During his life he erected at his own private expense the west side of the outward court of Eton College, the grammar school in Christ Church College, and settled several liberal pensions upon individual persons and families. His original biographer gives him the following character. "Memory, fancy, judgment, elocution, great modesty, and no less assurance, a comprehension of things, and a fluency of words; an aptness for the pleasant, and sufficiency for the rugged parts of knowledge; a courage to encounter and an industry to master all things, make up the character of his happy genius. There was not in the world a man of clearer honesty and courage; no temptation could bribe him to do a base thing, or terror affright him from the doing a good one.
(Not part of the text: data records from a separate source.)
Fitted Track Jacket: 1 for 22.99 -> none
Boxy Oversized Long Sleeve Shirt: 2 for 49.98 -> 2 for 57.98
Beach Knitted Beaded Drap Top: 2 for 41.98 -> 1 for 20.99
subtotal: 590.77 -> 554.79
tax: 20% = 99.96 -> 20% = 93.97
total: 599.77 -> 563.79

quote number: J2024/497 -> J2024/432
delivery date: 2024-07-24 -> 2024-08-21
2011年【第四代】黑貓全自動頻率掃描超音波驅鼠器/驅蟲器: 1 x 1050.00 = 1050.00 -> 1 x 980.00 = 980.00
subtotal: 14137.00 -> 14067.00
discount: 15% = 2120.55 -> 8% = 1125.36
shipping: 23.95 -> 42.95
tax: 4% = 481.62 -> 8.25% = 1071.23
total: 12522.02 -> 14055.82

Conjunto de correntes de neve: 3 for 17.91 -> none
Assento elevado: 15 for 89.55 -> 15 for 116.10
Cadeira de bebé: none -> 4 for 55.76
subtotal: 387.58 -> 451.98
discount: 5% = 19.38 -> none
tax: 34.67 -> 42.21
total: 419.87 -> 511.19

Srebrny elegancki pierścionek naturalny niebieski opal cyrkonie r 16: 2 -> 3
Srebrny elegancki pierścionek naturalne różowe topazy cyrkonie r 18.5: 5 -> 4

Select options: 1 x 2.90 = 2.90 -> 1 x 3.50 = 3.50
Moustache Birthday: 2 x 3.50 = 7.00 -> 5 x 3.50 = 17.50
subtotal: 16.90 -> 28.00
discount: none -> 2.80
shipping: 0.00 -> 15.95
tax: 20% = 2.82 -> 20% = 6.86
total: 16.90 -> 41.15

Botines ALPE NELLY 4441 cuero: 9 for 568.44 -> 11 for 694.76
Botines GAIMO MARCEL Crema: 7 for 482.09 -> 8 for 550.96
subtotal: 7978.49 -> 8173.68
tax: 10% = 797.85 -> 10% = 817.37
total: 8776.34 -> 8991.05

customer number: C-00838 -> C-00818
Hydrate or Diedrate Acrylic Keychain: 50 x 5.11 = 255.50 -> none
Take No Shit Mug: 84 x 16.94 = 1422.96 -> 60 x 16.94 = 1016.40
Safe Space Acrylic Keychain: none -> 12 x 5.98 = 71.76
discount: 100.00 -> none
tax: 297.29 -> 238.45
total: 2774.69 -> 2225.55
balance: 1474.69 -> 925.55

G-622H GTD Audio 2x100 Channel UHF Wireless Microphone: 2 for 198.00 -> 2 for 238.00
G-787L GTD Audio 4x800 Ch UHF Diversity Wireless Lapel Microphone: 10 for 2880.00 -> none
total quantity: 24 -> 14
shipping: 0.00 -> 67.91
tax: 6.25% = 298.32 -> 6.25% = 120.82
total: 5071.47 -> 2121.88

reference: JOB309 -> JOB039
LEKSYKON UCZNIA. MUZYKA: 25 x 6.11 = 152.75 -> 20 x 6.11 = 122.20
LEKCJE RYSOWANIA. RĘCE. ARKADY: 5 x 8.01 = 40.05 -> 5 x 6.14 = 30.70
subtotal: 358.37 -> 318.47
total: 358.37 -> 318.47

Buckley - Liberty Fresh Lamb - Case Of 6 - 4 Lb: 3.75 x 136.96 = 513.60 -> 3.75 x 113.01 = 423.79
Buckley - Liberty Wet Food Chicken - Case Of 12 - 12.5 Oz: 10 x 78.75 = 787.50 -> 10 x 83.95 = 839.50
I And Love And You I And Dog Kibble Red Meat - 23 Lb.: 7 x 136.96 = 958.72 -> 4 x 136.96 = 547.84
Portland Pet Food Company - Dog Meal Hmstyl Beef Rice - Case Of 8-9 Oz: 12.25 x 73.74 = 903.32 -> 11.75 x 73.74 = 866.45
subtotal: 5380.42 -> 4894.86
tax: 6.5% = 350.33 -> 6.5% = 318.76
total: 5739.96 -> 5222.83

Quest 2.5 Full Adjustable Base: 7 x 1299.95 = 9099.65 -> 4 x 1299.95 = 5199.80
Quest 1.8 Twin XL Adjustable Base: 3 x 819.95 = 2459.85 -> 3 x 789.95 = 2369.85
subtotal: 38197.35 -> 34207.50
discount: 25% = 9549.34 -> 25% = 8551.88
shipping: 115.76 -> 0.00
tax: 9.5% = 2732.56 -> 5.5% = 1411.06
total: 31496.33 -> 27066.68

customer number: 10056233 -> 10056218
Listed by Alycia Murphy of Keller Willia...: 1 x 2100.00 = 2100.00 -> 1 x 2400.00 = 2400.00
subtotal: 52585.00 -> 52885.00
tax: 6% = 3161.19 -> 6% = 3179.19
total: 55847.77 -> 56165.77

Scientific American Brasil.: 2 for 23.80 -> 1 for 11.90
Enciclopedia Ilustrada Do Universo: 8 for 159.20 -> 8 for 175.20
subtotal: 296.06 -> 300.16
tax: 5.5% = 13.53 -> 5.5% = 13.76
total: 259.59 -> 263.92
This made his friendship as lasting and inviolable as his life, without the mean considerations of profit, or sly reserves of craft; without the paeans of ceremonial address, the cold civility of some, and the servile falseness and obsequious flattery of others." He left a volume of sermons, printed at Oxford in 1684, from the perusal of which posterity may judge of his literary abilities. Although his lectures gave universal satisfaction, yet he prohibited their publication.

Jacob, an English poet of the last century. He was the son of James Allestrey, a bookseller of London, who was ruined by the great fire in 1666. Jacob was educated at Westminster School, entered at Christ Church, Oxford, in the act-term 1671, at the age of 18, and was elected student in 1672. He took the degree of arts; was music reader in 1679, and terra-filius in 1681; both which offices he executed with great applause, being esteemed a good philologist and poet. He had a chief hand in the verses and pastorals spoken at the theatre at Oxford, 21st May 1681, by Mr William Saville, second son of the marquis of Halifax, and George Cholmondeley, second son of Robert Viscount Kells (both of Christ Church), before James duke of York, his duchess, and the lady Anne; which verses and pastorals were afterwards printed in the Examen Poeticum. He died on the 15th October 1686, and was buried in St Thomas's churchyard.